Please count how many lines in the entries below contain "that" and reply with the figure alone.

[Given data Boundary: Start]

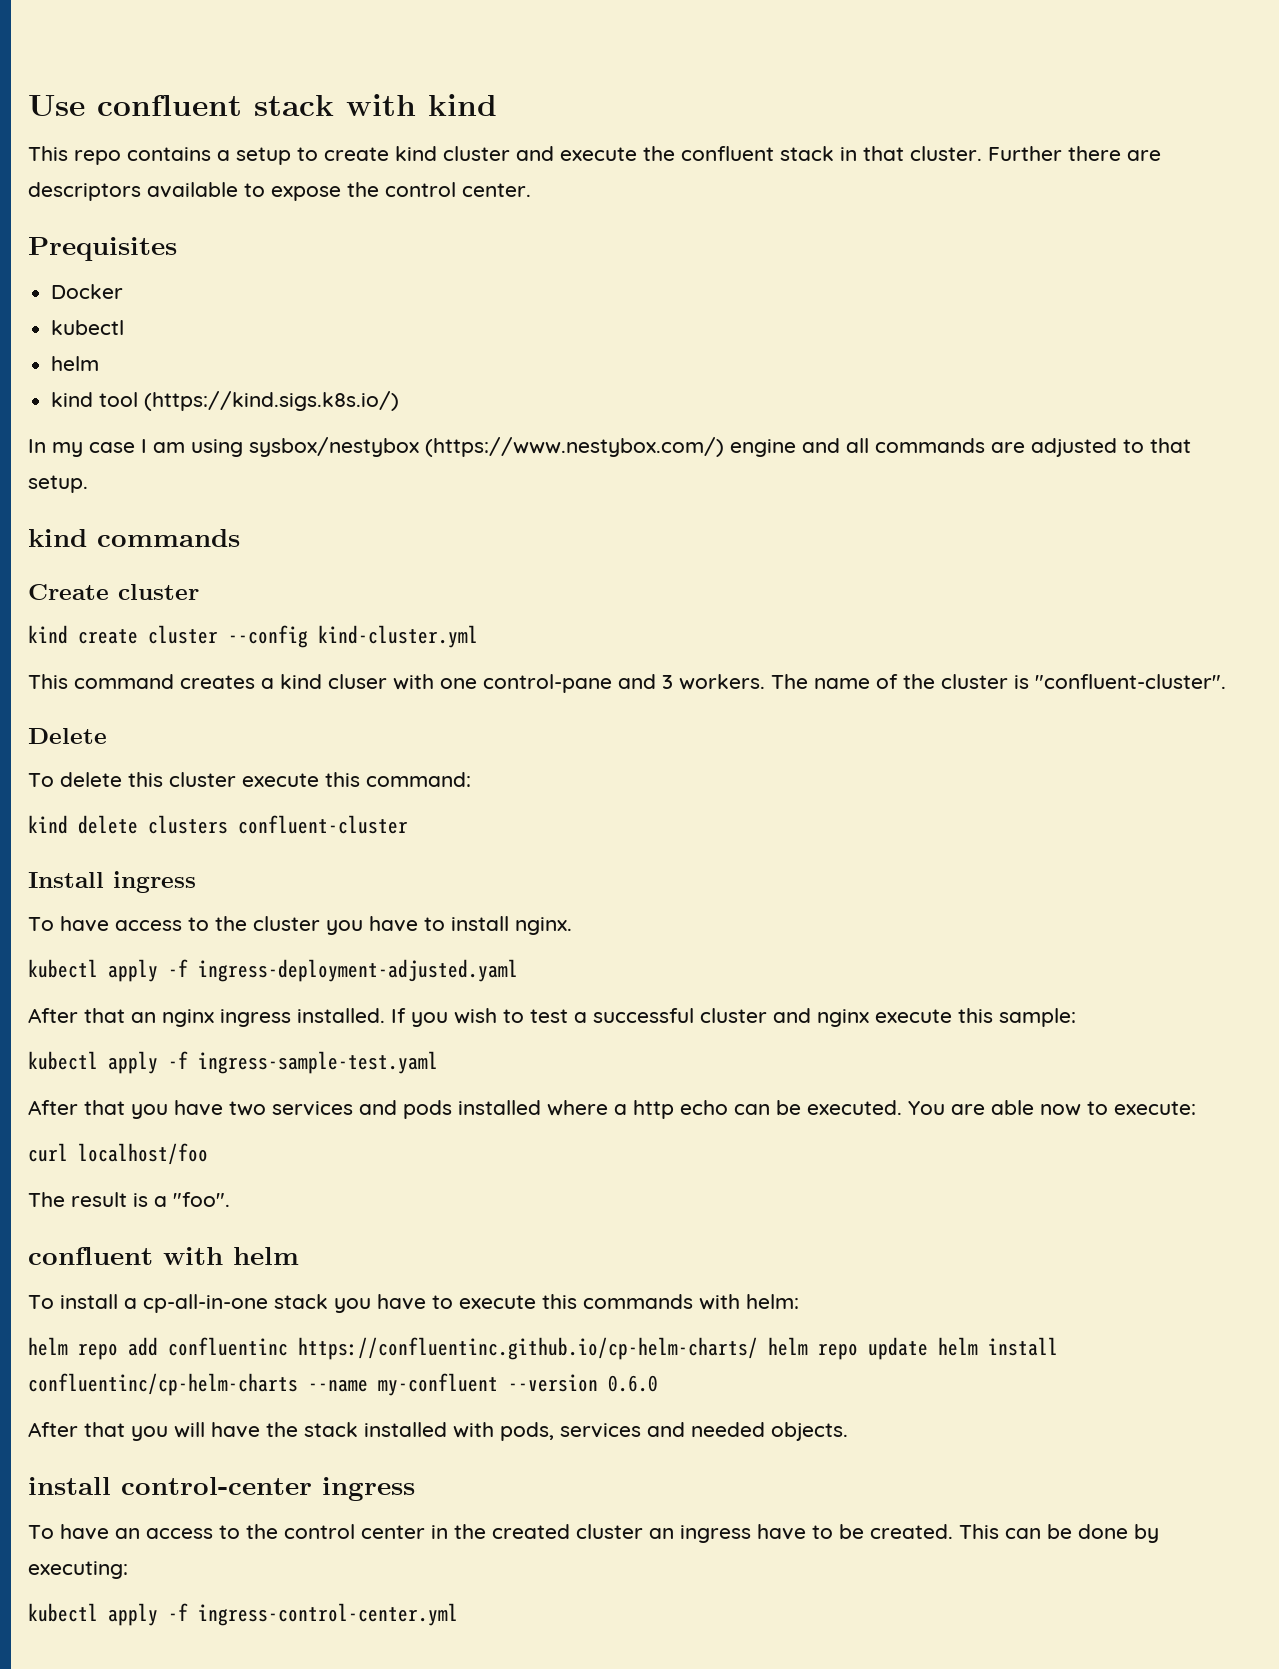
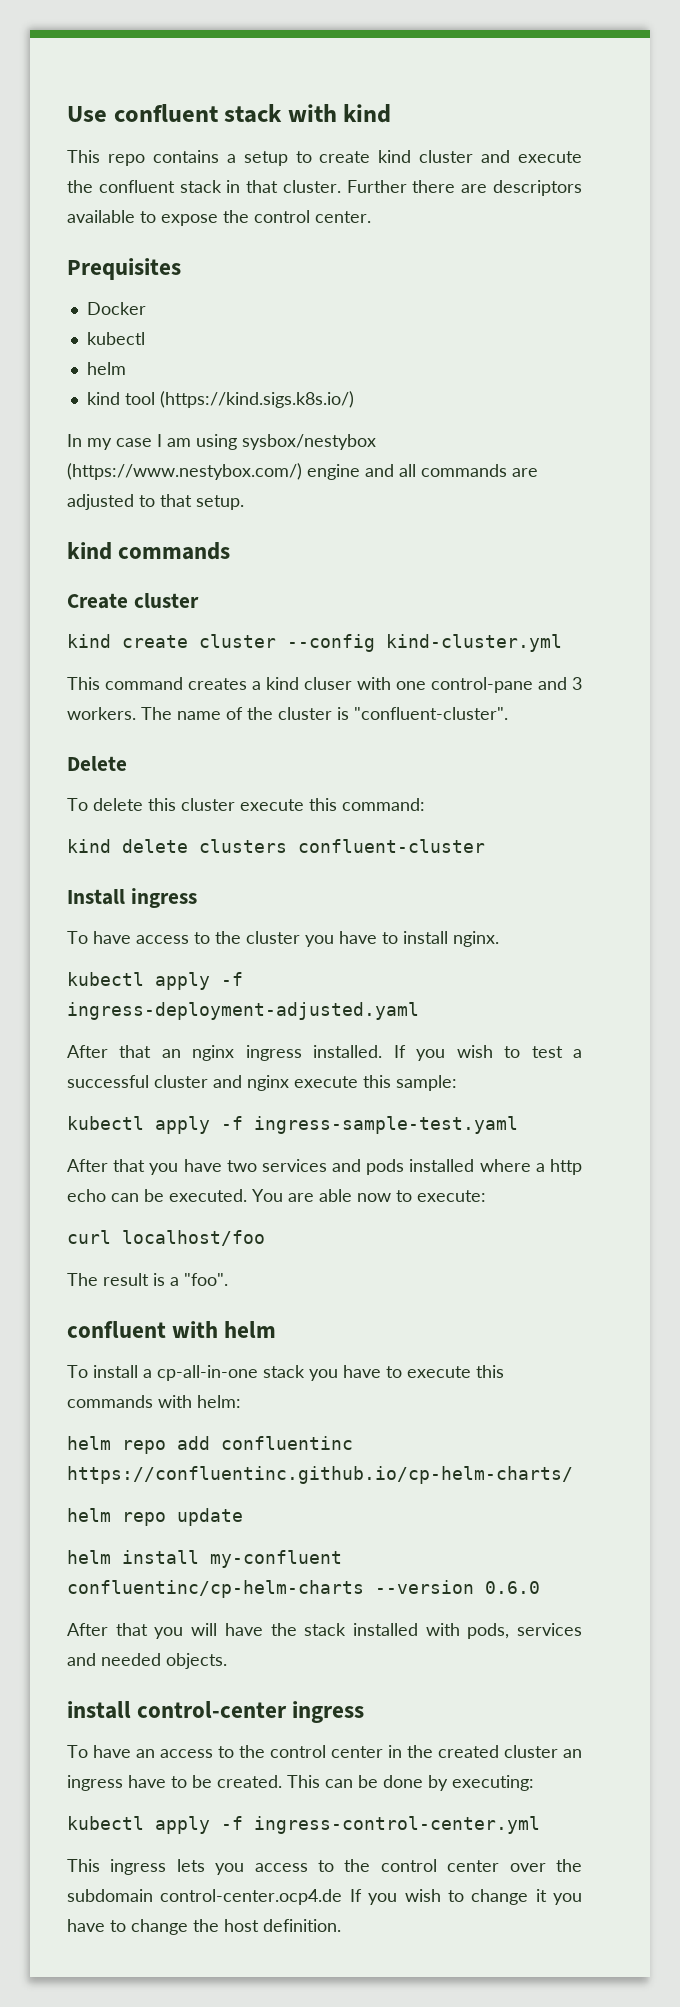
(758, 1348) none -> (573, 1475) //
(928, 1348) none -> (243, 1517) //
[28,1373,498,1396] confluentinc/cp-helm-charts --name my-confluent -> [210,1550,342,1568] [67,1580,364,1598] my-confluent confluentinc/cp-helm-charts
(458, 1614) none -> [67,1859,582,1875] [67,1889,582,1905] [67,1919,341,1935] // This ingress lets you access to the control center over the subdomain control-center.ocp4.de If you wish to change it you have to change the host definition.

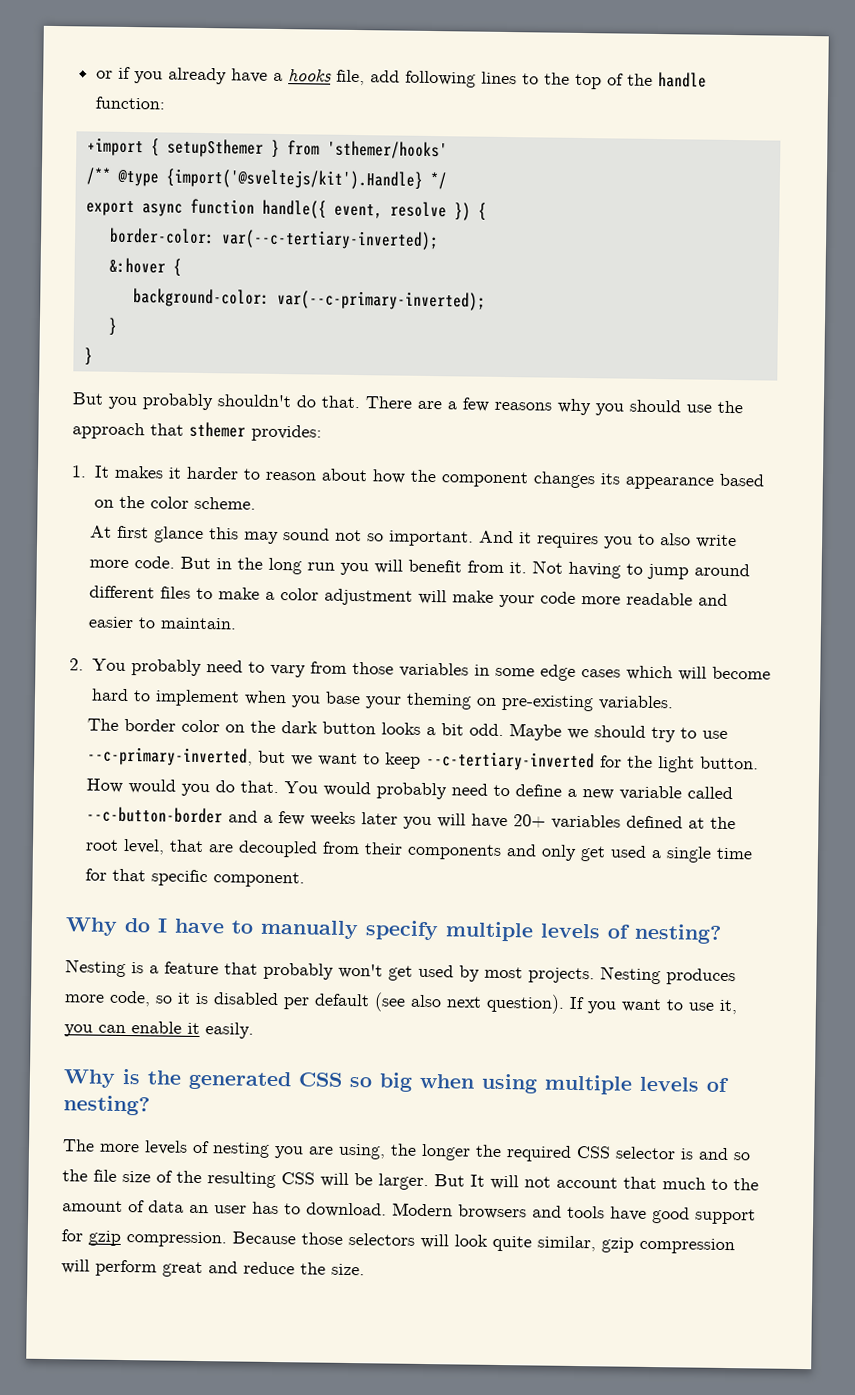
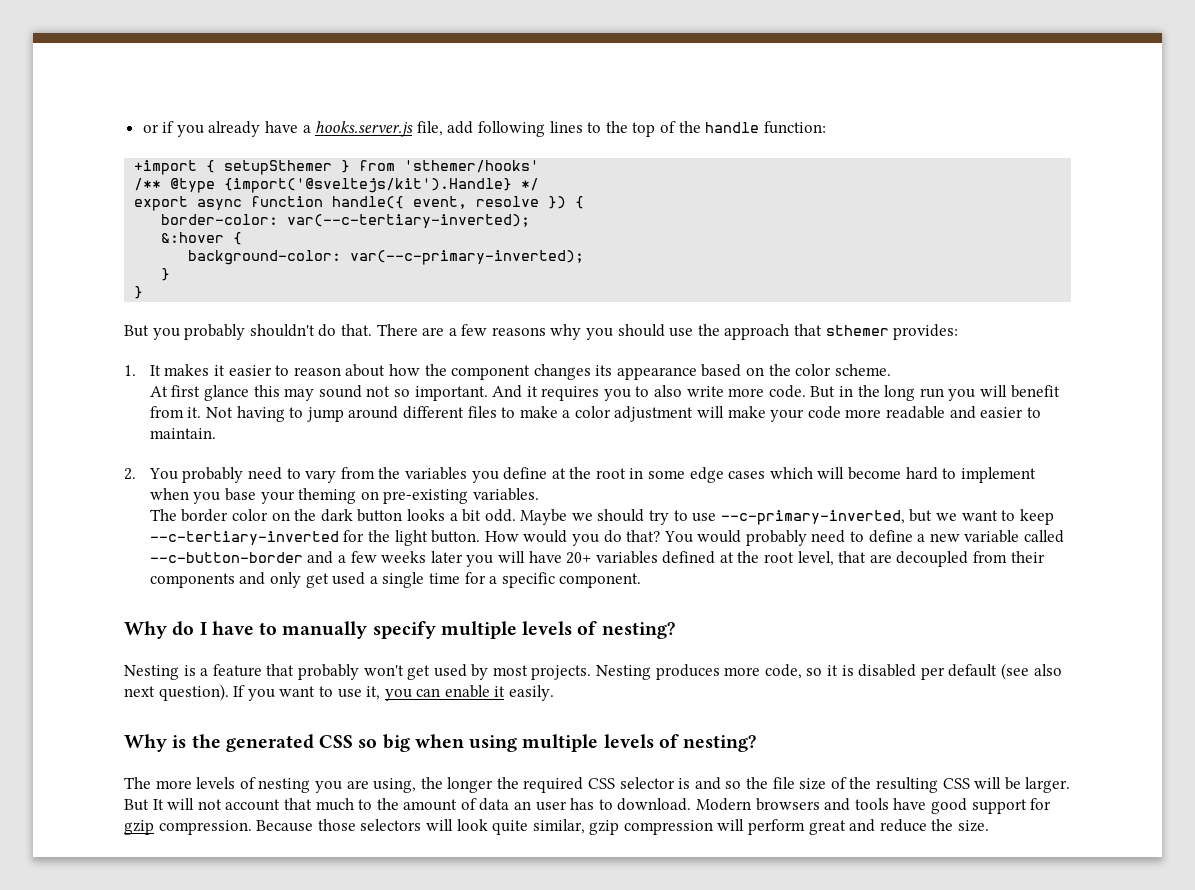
[288,68,333,82] hooks -> [315,121,414,137] hooks.server.js
[185,466,239,480] harder -> [228,365,272,376] easier
[351,661,469,678] those variables -> [378,467,626,483] the variables you define at the root
[240,780,280,794] that. -> [626,530,661,542] that?
[112,868,147,882] that -> [489,576,498,584] a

[Given data Boundary: End]

Response:
2